Iñaki, con sus siete años y un abrigo dos tallas más grande, los miraba desde el bordillo. No corría. No gritaba. Solo miraba.

Su carta había sido clara: una pistola como las de los otros. Pero aquella mañana, al asomarse al zapato, solo encontró un tebeo doblado —"Roberto Alcázar y Pedrín"— y un sobre de caramelos duros.

No había pistola.

Ahora sus amigos se tiraban por el suelo, rodaban, apuntaban, se daban por muertos y volvían a la vida.
—¡Bang! ¡Bang!
—¡¡¡PAM!!! ¡¡PAM!! —tronaba uno con pistones nuevos.
—¡Te maté, mentiroso!
—¡Mentira! ¡Tengo el escudo invisible!

Iñaki bajó la cabeza y se fue calle abajo. Triste, sí. Pero sin lágrimas. Como quien ya sabía.

En la esquina, junto a un cubo desbordado, algo le llamó la atención: una caja de cartón, mojada por una esquina. La levantó. Era de una pistola de juguete, de las buenas. Pero lo que le hizo abrir los ojos fue otra cosa: en cada cara, impreso a todo color, había la imagen de la pistola a escala real. Un dibujo perfecto, lado a lado.

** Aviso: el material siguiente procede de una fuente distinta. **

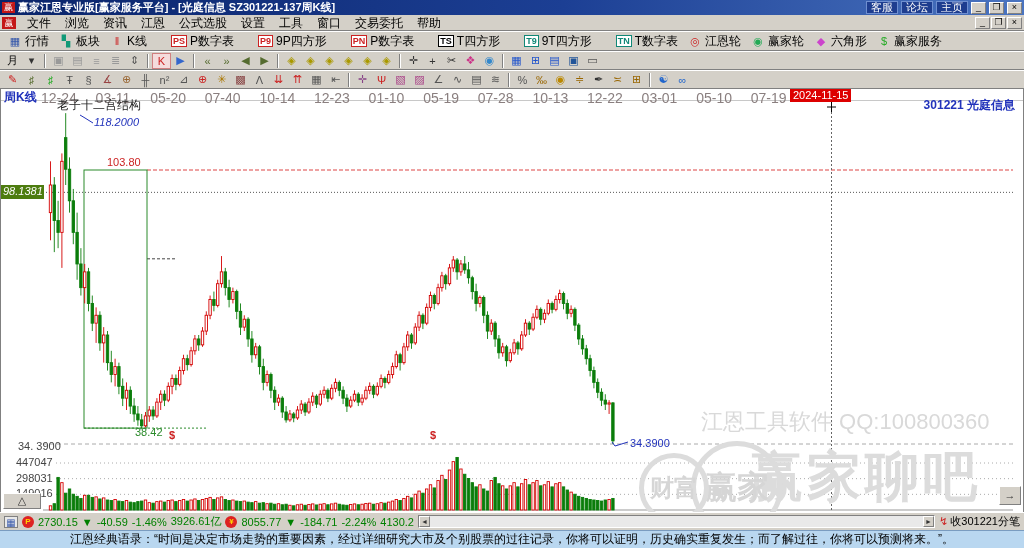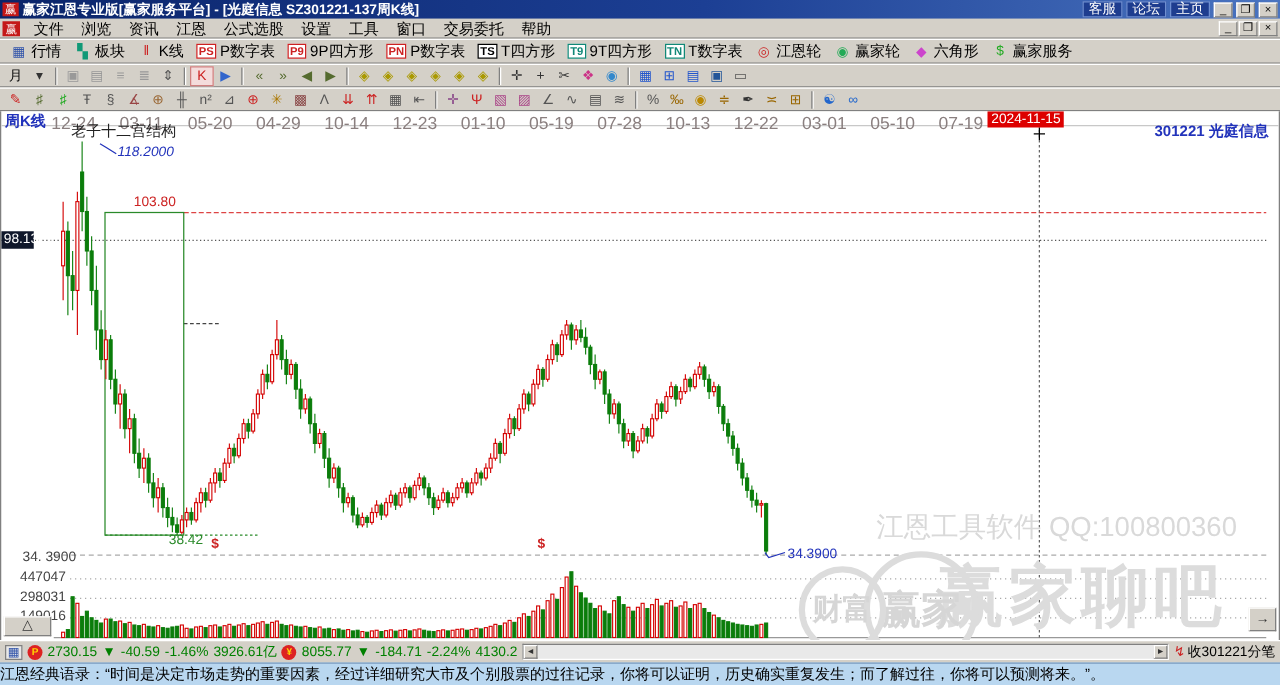--- a/index.html
+++ b/index.html
@@ -29,7 +29,7 @@
   .tb3 { height:19px; }
   .tbbtn { display:flex; align-items:center; gap:3px; padding:0 5px; height:18px; color:#000; }
   .tbbtn .g { font-size:11px; width:14px; text-align:center; }
-  .tbbtn .badge { font-size:9px; font-weight:bold; border:1px solid; padding:0 1px; line-height:10px; background:#fff; }
+  .tbbtn .badge { font-size:9px; font-weight:bold; border:1px solid; padding:0 1px; line-height:10px; background:#fff;margin-left:14px; }
   .icon16 { width:19px; height:16px; display:inline-flex; align-items:center; justify-content:center; font-size:11px; flex:none; }
   .icon16.framed { border:1px solid #d08080; background:#f4dcdc; }
   .sep { width:2px; height:14px; border-left:1px solid #808080; border-right:1px solid #ffffff; margin:0 3px; flex:none; }

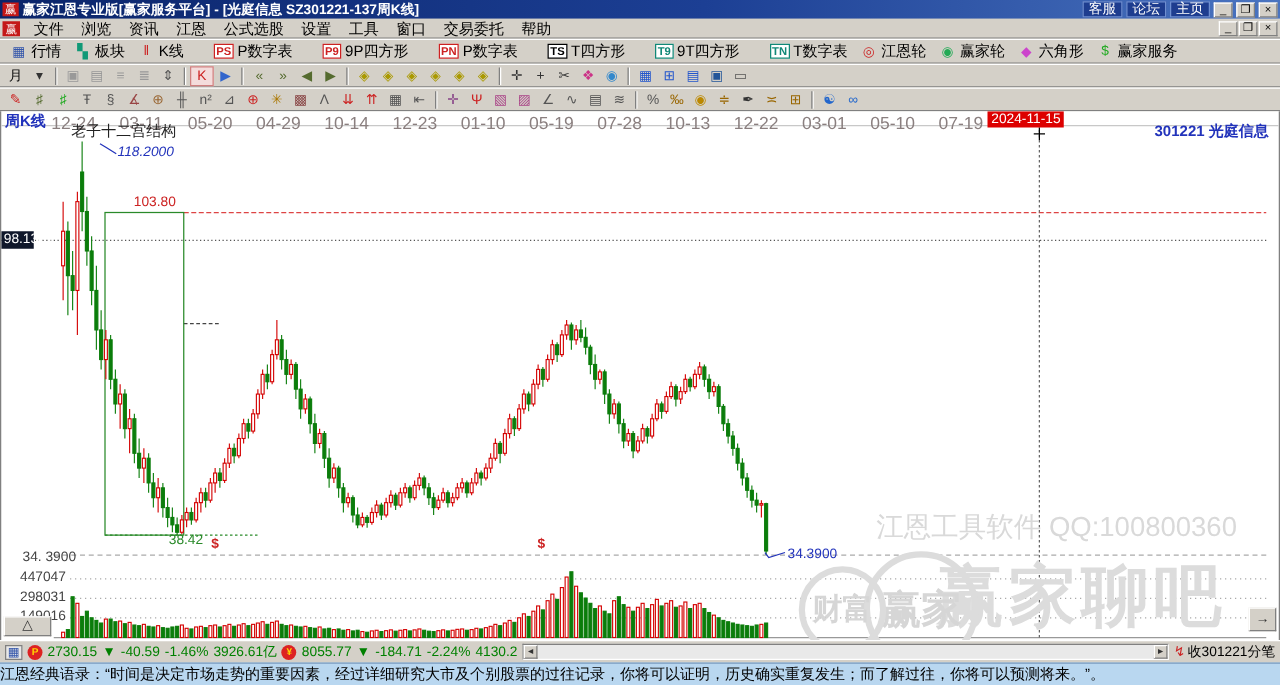--- a/index.html
+++ b/index.html
@@ -710,7 +710,7 @@
       <span class="cdate" style="left: 40px;">12-24</span>
       <span class="cdate" style="left: 94.6px;">03-11</span>
       <span class="cdate" style="left: 149.2px;">05-20</span>
-      <span class="cdate" style="left: 203.8px;">04-29</span>
+      <span class="cdate" style="left: 203.8px;">07-40</span>
       <span class="cdate" style="left: 258.4px;">10-14</span>
       <span class="cdate" style="left: 313px;">12-23</span>
       <span class="cdate" style="left: 367.6px;">01-10</span>

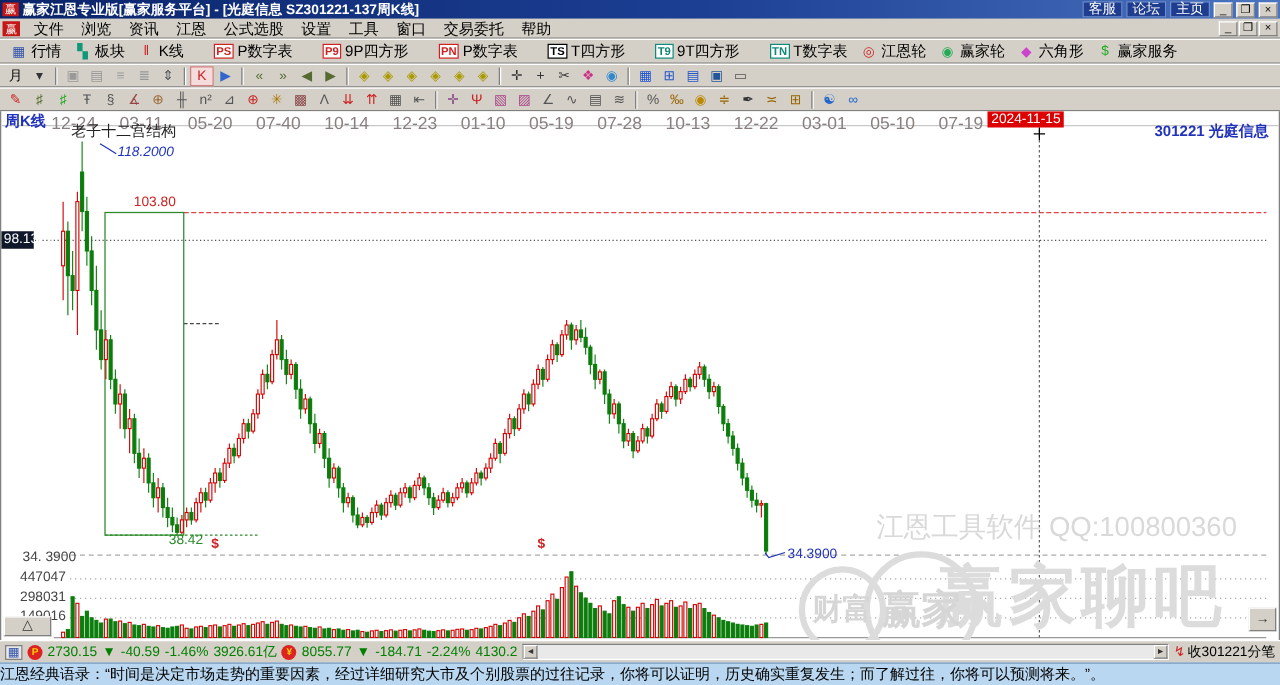--- a/index.html
+++ b/index.html
@@ -728,7 +728,7 @@
   <div class="clabel" style="left:56px; top:10px; color:#222; font-size:12px;">老子十二宫结构</div>
   <div class="clabel" style="left:93px; top:27px; color:#2233bb;font-style:italic;">118.2000</div>
   <div class="clabel" style="left:106px; top:67px; color:#cc2222;">103.80</div>
-  <div class="clabel" style="left:0; top:96px; width:26px; height:14px; background:#0f172a; color:#fff; padding-left:2px;">98.1381</div>
+  <div class="clabel" style="left:0; top:96px; width:43px; height:14px; background:#4d7c0f; color:#fff; padding-left:2px;font-style:italic;">98.1381</div>
   <div class="clabel" style="left:134px; top:337px; color:#2a8a2a;">38.42</div>
   <div class="clabel" style="left:17px; top:332px; color:#444;margin-top:19px;">34. 3900</div>
   <div class="clabel" style="left:168px; top:340px; color:#cc2222; font-weight:bold;">$</div>

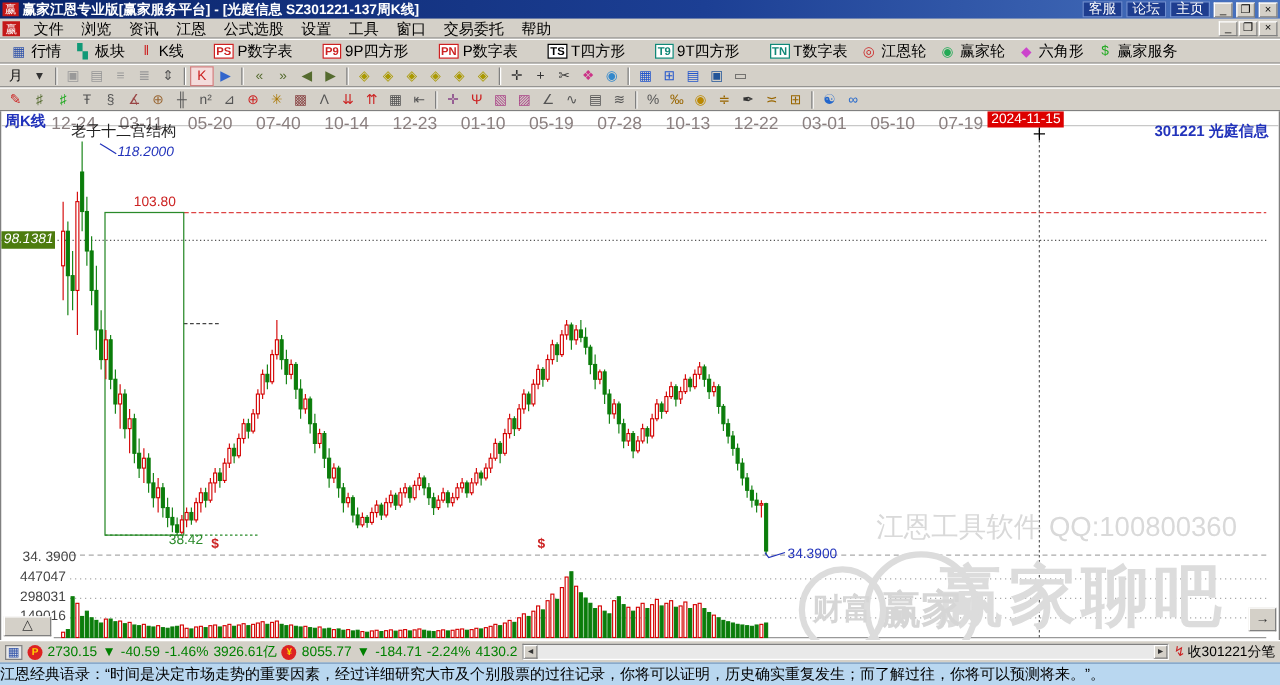--- a/index.html
+++ b/index.html
@@ -58,7 +58,7 @@
   .feed { display:flex; align-items:center; gap:2px; white-space:nowrap; color:#000; }
 
   
-  .quotebar { height:18px; background:#b9d7f0; border-top:1px solid #7a9cc0; text-align:left; font-size:12px; line-height:17px; color:#000; white-space:nowrap; }
+  .quotebar { height:18px; background:#b9d7f0; border-top:1px solid #7a9cc0; text-align:center; font-size:12px; line-height:17px; color:#000; white-space:nowrap; }
 </style>
 </head>
 <body>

Se la llevó bajo el brazo y se sentó en el portal de su casa. Sacó unas tijeras pequeñas de costura que su madre le dejaba usar, y con cuidado —como si fuera un trabajo serio— recortó ambas siluetas. Luego buscó pegamento, pero no había. Así que usó engrudo de pan mojado. Lo aplastó, lo estiró, lo apretó.

Y al final, la pistola de cartón tomó forma. Era plana, sí. Pero tenía cuerpo. Y tenía cara de verdad.

Cuando volvió a la plaza, la sacó del bolsillo del abrigo y gritó:
—¡¡Pam!! ¡¡Pam!!

Algunos se rieron. Uno dijo que eso no valía. Pero Iñaki ya estaba dentro. Se lanzó al suelo, rodó, apuntó.
—¡¡Pam!! ¡¡Pam!! —disparó de nuevo, más fuerte.

Y esta vez, uno le gritó:
—¡Te pillé, Iñaki!
—¡Mentira! ¡Me agaché justo a tiempo!

Y así, con una pistola de cartón y un tebeo en el bolsillo, Iñaki también jugó.
Y por un rato, fue como si los Reyes hubieran pasado por su casa.